### Exercise aim:
Pull out each line of the data that includes the word "margin".

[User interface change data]
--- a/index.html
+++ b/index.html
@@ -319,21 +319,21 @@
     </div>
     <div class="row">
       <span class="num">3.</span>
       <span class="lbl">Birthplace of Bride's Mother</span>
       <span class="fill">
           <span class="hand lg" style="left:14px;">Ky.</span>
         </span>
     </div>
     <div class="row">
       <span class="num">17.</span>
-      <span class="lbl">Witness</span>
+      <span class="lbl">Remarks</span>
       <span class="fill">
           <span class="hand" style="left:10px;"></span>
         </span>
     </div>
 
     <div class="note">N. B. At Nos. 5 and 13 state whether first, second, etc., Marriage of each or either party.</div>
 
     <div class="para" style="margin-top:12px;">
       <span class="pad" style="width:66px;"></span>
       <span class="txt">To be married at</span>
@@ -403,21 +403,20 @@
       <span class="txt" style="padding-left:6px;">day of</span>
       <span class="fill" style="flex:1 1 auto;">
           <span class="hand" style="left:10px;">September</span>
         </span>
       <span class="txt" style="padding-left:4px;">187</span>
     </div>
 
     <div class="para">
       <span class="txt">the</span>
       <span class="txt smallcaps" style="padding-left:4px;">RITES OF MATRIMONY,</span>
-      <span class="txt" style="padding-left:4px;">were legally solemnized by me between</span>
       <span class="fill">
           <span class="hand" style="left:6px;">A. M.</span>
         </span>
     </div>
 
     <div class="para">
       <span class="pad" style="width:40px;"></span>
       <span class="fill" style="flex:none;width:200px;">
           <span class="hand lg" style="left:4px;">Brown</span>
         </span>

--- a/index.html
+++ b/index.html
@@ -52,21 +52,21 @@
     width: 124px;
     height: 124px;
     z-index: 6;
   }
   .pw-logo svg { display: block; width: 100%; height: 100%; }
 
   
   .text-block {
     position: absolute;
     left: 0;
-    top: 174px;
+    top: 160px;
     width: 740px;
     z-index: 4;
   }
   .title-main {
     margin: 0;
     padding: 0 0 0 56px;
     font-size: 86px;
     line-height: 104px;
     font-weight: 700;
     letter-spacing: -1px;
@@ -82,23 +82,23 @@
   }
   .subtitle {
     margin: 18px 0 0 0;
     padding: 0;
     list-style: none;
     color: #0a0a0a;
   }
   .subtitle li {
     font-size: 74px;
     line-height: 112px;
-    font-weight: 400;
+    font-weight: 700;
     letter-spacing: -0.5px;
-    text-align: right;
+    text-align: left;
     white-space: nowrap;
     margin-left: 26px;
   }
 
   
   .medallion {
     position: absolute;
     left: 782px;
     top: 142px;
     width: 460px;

### The answer:
     <div class="para" style="margin-top:12px;">
     margin: 0;
     margin: 18px 0 0 0;
     margin-left: 26px;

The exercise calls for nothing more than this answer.